-------- GIVEN RECORDS --------

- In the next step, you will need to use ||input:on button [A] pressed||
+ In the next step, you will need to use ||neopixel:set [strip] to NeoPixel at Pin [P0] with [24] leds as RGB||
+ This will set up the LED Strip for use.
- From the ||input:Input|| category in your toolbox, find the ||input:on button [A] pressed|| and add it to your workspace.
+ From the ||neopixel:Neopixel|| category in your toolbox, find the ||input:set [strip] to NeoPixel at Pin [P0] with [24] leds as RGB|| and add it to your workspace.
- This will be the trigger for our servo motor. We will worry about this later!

--------
-------- GIVEN RECORDS --------

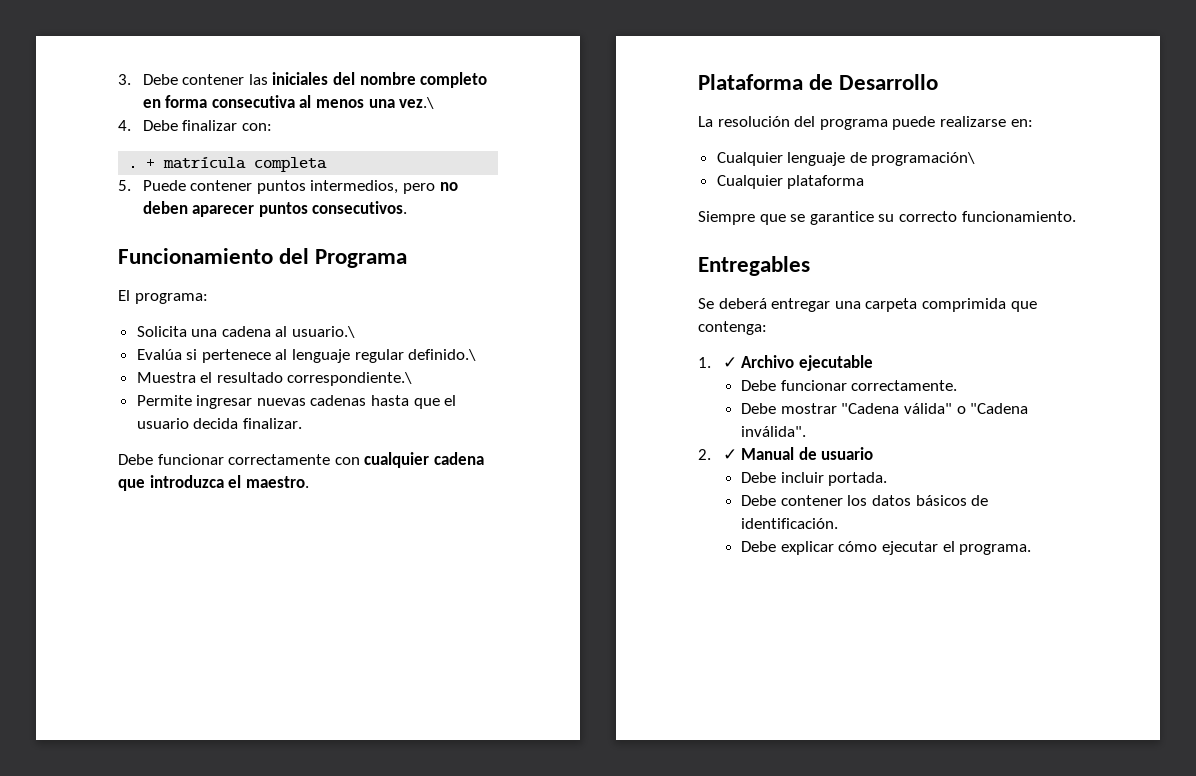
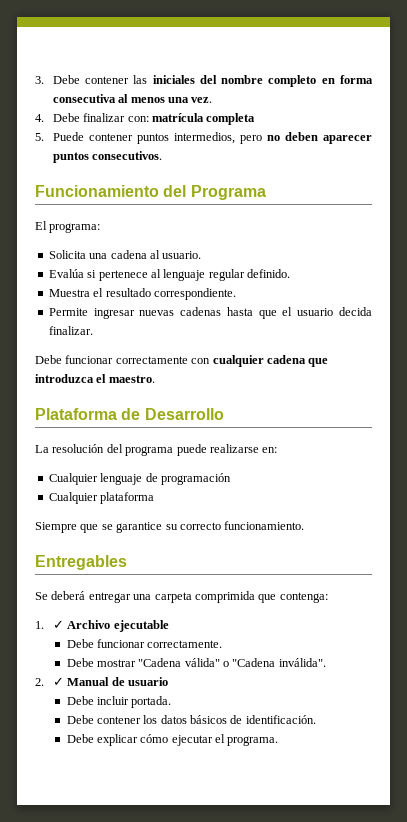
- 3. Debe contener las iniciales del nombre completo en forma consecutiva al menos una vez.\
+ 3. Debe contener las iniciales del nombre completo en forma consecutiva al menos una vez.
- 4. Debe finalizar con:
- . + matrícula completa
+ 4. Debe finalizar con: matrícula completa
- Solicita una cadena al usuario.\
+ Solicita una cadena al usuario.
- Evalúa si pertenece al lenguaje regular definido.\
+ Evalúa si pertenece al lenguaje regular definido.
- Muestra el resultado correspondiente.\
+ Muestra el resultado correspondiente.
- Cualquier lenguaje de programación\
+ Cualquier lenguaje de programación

--------

Each line of the data that holds the word "Muestra" should be copied.

§ **ANSWER BELOW**:
- Muestra el resultado correspondiente.\
+ Muestra el resultado correspondiente.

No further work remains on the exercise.